Cosmostat Day on Machine Learning in Astrophysics

Date: January the 17th, 2020

Organizer:  Joana Frontera-Pons  <joana.frontera-pons@cea.fr>

Venue:

Local information

CEA Saclay is around 23 km South of Paris. The astrophysics division (DAp) is located at the CEA site at Orme des Merisiers, which is around 1 km South of the main CEA campus. See http://www.cosmostat.org/contact  for detailed information on how to arrive.


On January the 17th, 2020, we organize the 5th day on machine learning in astrophysics at DAp, CEA Saclay. 

Program:

All talks are taking place at DAp, Salle Galilée (Building 713)

10:00 - 10:15h. Welcome and coffee
10:15 - 10:45h. Parameter inference using neural networks Tom Charnock (Institut d'Astrophysique de Paris)
10:45 - 11:15h. Detection and characterisation of solar-type stars with machine learning -  Lisa Bugnet (DAp, CEA Paris-Saclay)
11:15 - 11:45h. DeepMass: Deep learning dark matter map reconstructions with Dark Energy Survey data - Niall Jeffrey (ENS)

12:00 - 13:30h. Lunch

13:30 - 14:00h. Hybrid physical-deep learning models for astronomical image processing - François Lanusse (Berkeley Center for Cosmological Physics and CosmoStat CEA Paris Saclay)
14:00 - 14:30h. A flexible EM-like clustering algorithm for noisy data  Violeta Roizman (L2S, CentraleSupélec)                                                           
14:30 - 15:00h. Regularizing Optimal Transport Using Regularity Theory -  François-Pierre Paty (CREST, ENSAE)
15:00 - 15:30h. Deep Learning @ Safran for Image Processing -  Arnaud Woiselle (Safran Electronics and Defense)

15:30 - 16:00h. End of the day


Parameter inference using neural networks

Tom Charnock (Institut d'Astrophysique de Paris)

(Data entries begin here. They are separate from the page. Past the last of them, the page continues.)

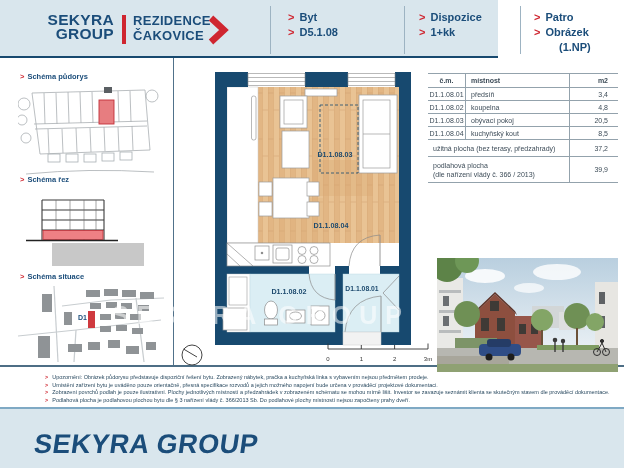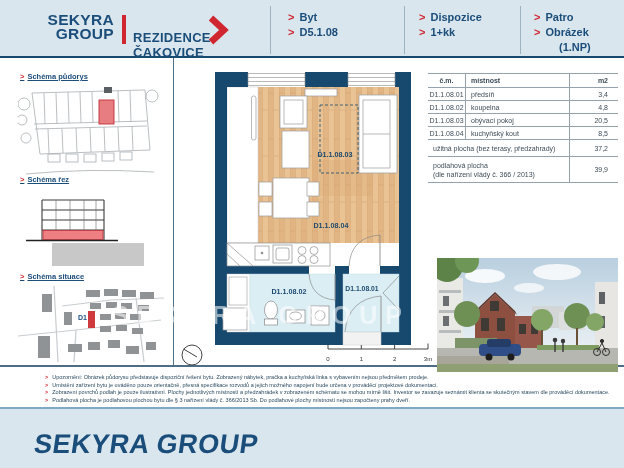--- a/index.html
+++ b/index.html
@@ -7,7 +7,7 @@
         font-family:"Liberation Sans",sans-serif;}
 
   
-  .header{position:absolute;left:0;top:0;width:624px;height:56px;background:#d9e6ed;
+  .header{position:absolute;left:0;top:0;width:498px;height:56px;background:#d9e6ed;
           border-bottom:2px solid #17496f;}
   .brand-logo{position:absolute;left:26px;top:13px;width:88px;text-align:right;
               font-size:15.5px;font-weight:900;line-height:14px;color:#1b4d7a;letter-spacing:.3px;}

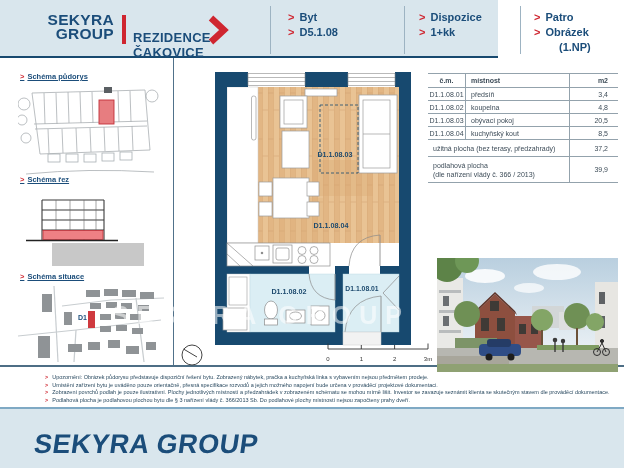--- a/index.html
+++ b/index.html
@@ -12,7 +12,7 @@
   .brand-logo{position:absolute;left:26px;top:13px;width:88px;text-align:right;
               font-size:15.5px;font-weight:900;line-height:14px;color:#1b4d7a;letter-spacing:.3px;}
   .red-bar{position:absolute;left:122px;top:15px;width:4px;height:29px;background:#cf2630;}
-  .project{position:absolute;left:133px;top:30px;font-size:13px;font-weight:800;
+  .project{position:absolute;left:133px;top:13px;font-size:13px;font-weight:800;
            line-height:15px;color:#1b4d7a;letter-spacing:.3px;}
   .big-chev{position:absolute;left:207px;top:15px;}
   .vdiv{position:absolute;top:6px;width:1px;height:48px;background:#9db3c2;}

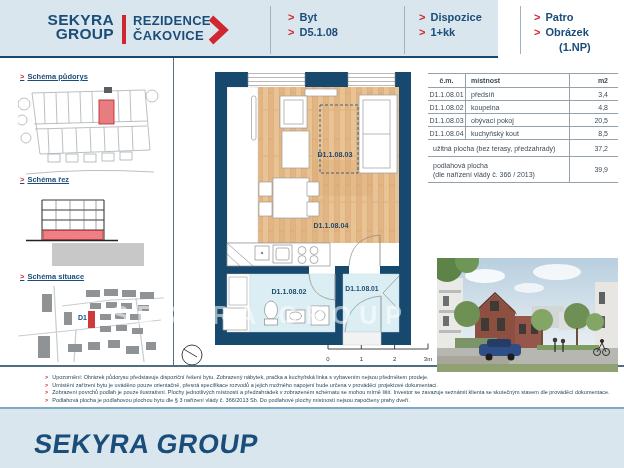--- a/index.html
+++ b/index.html
@@ -26,7 +26,7 @@
   .content-rule{position:absolute;left:0;top:365px;width:624px;height:1.5px;background:#4d6e85;}
 
   
-  .sb-label{position:absolute;left:20px;font-size:7.5px;font-weight:700;color:#1b4d7a;white-space:nowrap;text-decoration:underline;}
+  .sb-label{position:absolute;left:20px;font-size:7.5px;font-weight:700;color:#1b4d7a;white-space:nowrap;}
   .sb-label .chev{font-size:7.5px;margin-right:3px;}
   .thumb{position:absolute;}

Neural networks with large training sets are currently providing tighter constraints on cosmological and astrophysical parameters than ever before. However, in their current form, these neural networks are unable to give true Bayesian inference of such model parameters. I will describe why this is true and present two methods by which the information extracting power of neural networks can be built into the necessary robust statistical framework to perform trustworthy inference, whilst at the same time massively reducing the quantity of training data required.


Detection and characterisation of solar-type stars with machine learning

Lisa Bugnet (DAp, CEA Paris-Saclay)

Stellar astrophysics has been strengthened in the 70’s by the discovery of stellar oscillations due to acoustic waves inside the Sun. These waves evolving inside solar-type stars contain information about the composition and dynamics of the surrounding plasma, and are thus very interesting for the understanding of stellar internal and surface physical processes. With classical asteroseismology we are able to extract very precise and accurate masses, radius, and ages of oscillating stars, that are key parameters for the understanding of stellar evolution.
However, classical methods of asteroseismology are time consuming processes, that can only be applied for stars showing a large enough oscillation signal. In the context of the hundred of thousand stars observed by the Transiting Exoplanet Survey Satellite (TESS), the stellar community has to adapt the methodologies previously built for the study of the few ten thousand of stars observed with much better resolution by the Kepler satellite. Our “method exploits the use of Random Forest machine learning algorithms that aim at automatically 1) classifying and 2) characterizing any stellar pulsators from global non-seismic parameters. We also present a recent result based on neural networks on the automatic detection of peculiar solar-type pulsators that have a surprinsigly low dipolar-oscillation amplitude, the signature of an unknown physical process affecting oscillation modes inside the core.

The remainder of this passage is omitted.